**The task:**
In the records below, find the line containing "- In Cursor: Ask"; give it again exactly, along with every line that follows, and nothing else.

Records from a collection
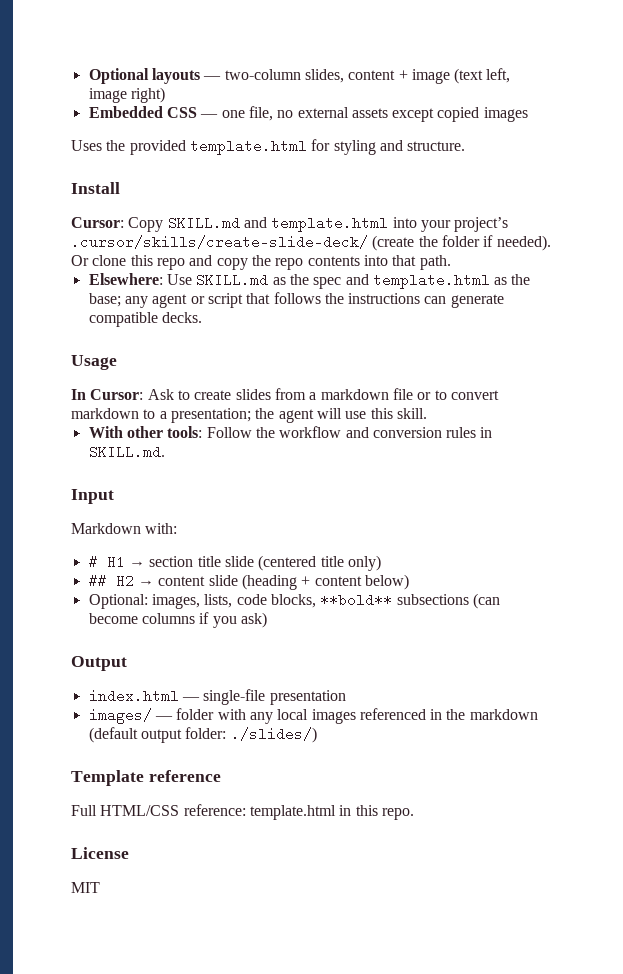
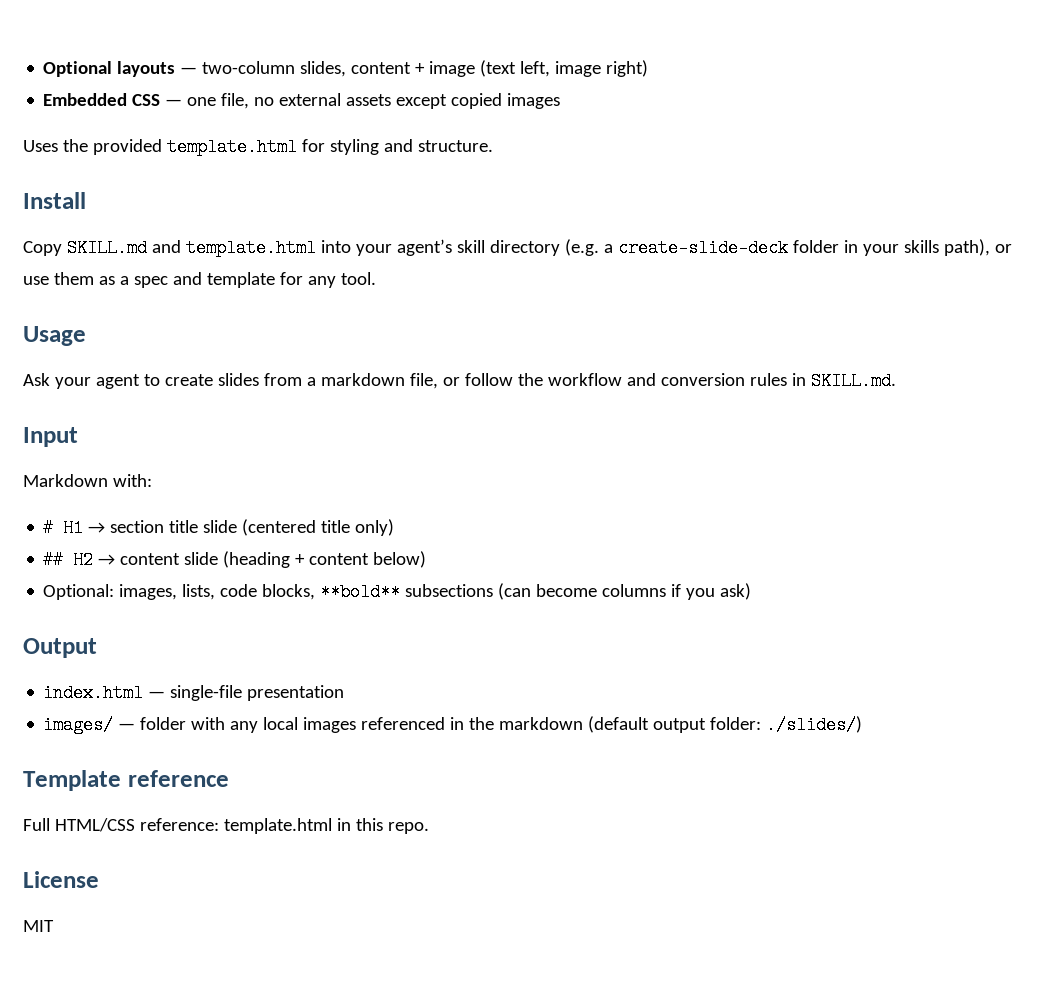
- Cursor: Copy SKILL.md and template.html into your project’s .cursor/skills/create-slide-deck/ (create the folder if needed). Or clone this repo and copy the repo contents into that path.
- Elsewhere: Use SKILL.md as the spec and template.html as the base; any agent or script that follows the instructions can generate compatible decks.
+ Copy SKILL.md and template.html into your agent’s skill directory (e.g. a create-slide-deck folder in your skills path), or use them as a spec and template for any tool.
  Usage
- In Cursor: Ask to create slides from a markdown file or to convert markdown to a presentation; the agent will use this skill.
- With other tools: Follow the workflow and conversion rules in SKILL.md.
+ Ask your agent to create slides from a markdown file, or follow the workflow and conversion rules in SKILL.md.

**Result of this exercise:**
- In Cursor: Ask to create slides from a markdown file or to convert markdown to a presentation; the agent will use this skill.
- With other tools: Follow the workflow and conversion rules in SKILL.md.
+ Ask your agent to create slides from a markdown file, or follow the workflow and conversion rules in SKILL.md.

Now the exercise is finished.